Just to be clear – no one loves laughing at City more than I do.

Their chronic inability to make any sort impression in Europe whatsoever is funny. Joe Hart appearing on every advert under the sun but failing to appear in the team, and then complaining about it, is amusing. The club’s Twitter account goading Francesco Totti about failing to score in England and then the Italian ramming it down their throats? Snigger.

I’m sure they won’t mind. After all, they’ve had plenty with which to laugh at our expense in the last year or so. As Rio Ferdinand might say, it’s all #bantz.

But on Twitter, Ferdinand decided to give City fans a kicking for not showing up in their droves to watch their team labour to an anaemic 1-1 draw last night.

Meanwhile Paul Scholes said on ITV:

“Tonight I don’t think there is [a special atmosphere]. I don’t think they realise what a big game this is… they’ve got the team, they’ve definitely got the players, the quality is definitely there, but do the crowd realise how lucky they are to be in this competition? I don’t think they do.”

Leaving aside the question of whether millionaires should be lecturing football fans, the irony, of course, is that the supporters who decided not to bother had the decision totally vindicated by City’s tepid showing.

It was the players and their increasingly confused-sounding manager, rather than the fans, who appeared not realise the importance of the occasion. (As the excellent City blog Bitter and Blue said today: “If Yaya doesn’t feel like tackling, can he let us know in advance?”).

For City fans, increased interest in the competition might come after the team actually figures out how to play in it and so-called leaders like Yaya Touré act like they give a damn about winning it.

Perhaps Scholes and Ferdinand should have a word with the guys getting paid to perform rather than the fans, many of whom can’t afford to buy tickets because of clowns like Touré. Fair play to them, they made the right decision.


Kick It Out Give Rio A Kicking

You can hardly blame Kick It Out, a body who employ a mix of staff and volunteers, for whaling on Ferdinand in an interview with the Guardian’s Daniel Taylor today.

Ferdinand (disclaimer: brilliant leader and player for United for years) has used his autobiography to throw the organisation under the bus and said:

  • Kick It Out were”useless”
  • that the organisation did not attend the courtroom during John Terry’s race trial (actually they did)
  • that his mother Janice, when she found out Kick It Out would not attend the trial en masse wearing campaign T-shirts, told them: “In that case, get out of my house, and don’t fucking come near us again.”. Kick It Out: There was never a meeting at the family home… and there is no recollection whatsoever of that outburst.

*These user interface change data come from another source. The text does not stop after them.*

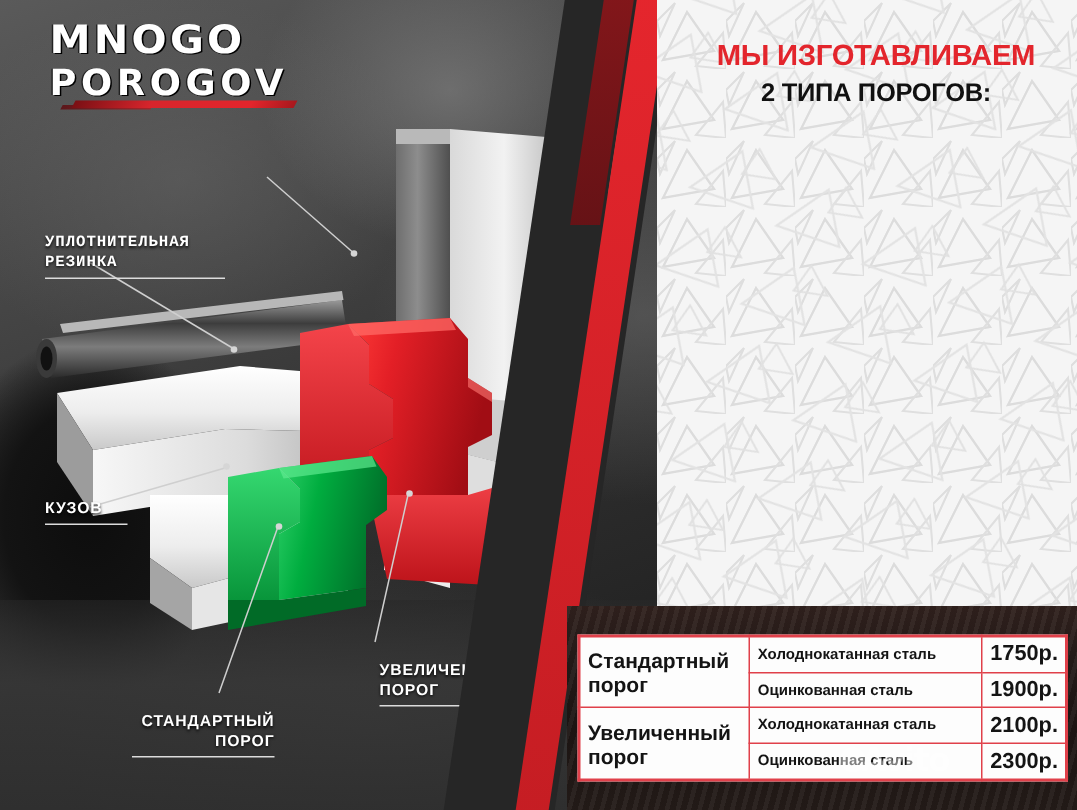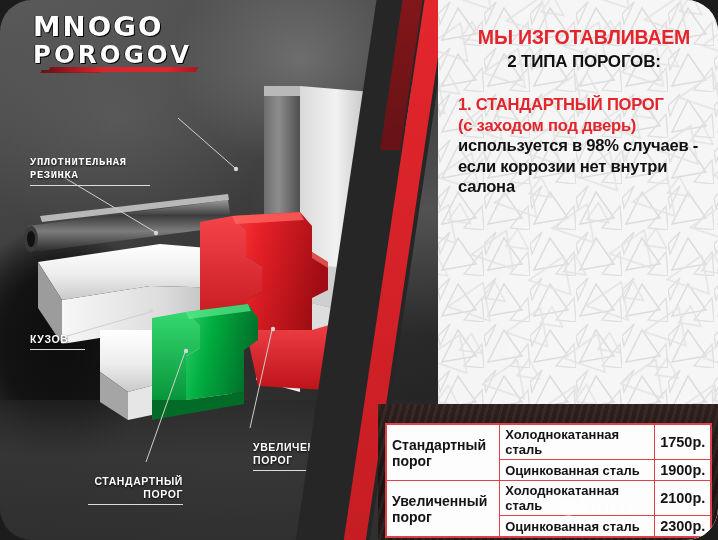"MNOGO" #page { border-radius: 32px -> none }
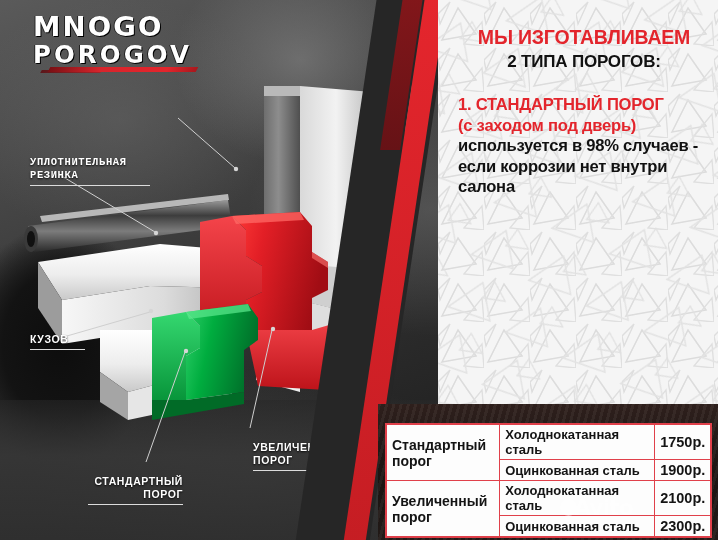"1. СТАНДАРТНЫЙ ПОРОГ" div.block { html: <div> <div>1. СТАНДАРТНЫЙ ПОРОГ</div> <div>(с заходом под дверь)</div> <div>используется в 98% случаев - если коррозии нет внутри салона</div> </div> -> none }
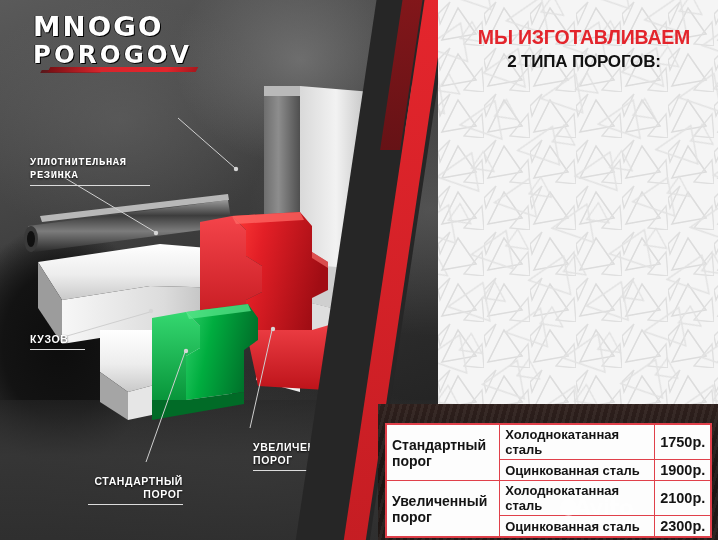"Холоднокатанная сталь" .c-mat { font-size: 13px -> 10px }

There is further confusion over whether Ferdinand himself actually showed up to the trial, with this passage in particular describing a bizarre situation:

“While the Chelsea chairman, Bruce Buck, was at the court every day, the irony is that Rio Ferdinand stayed away from the trial. Andy Impey, a former team-mate of Rio’s at West Ham, joined the family in court but that was essentially it apart from Kick It Out. The organisation had expected far more support and were surprised that QPR, Anton’s club at the time, did not send anyone to join them and that the Professional Footballers’ Association were only seen making a fleeting appearance one afternoon.”

Considering Ferdinand made a direct reference to being at court the whole episode is bizarre. The cynic would argue that Ferdinand is simply embellishing everything to maximise book sales and that sadly, is probably as close to the truth as this story will get.

What is undeniable, though, is that Kick It Out does great work from a crummy office with little funding, and does indeed deserve better.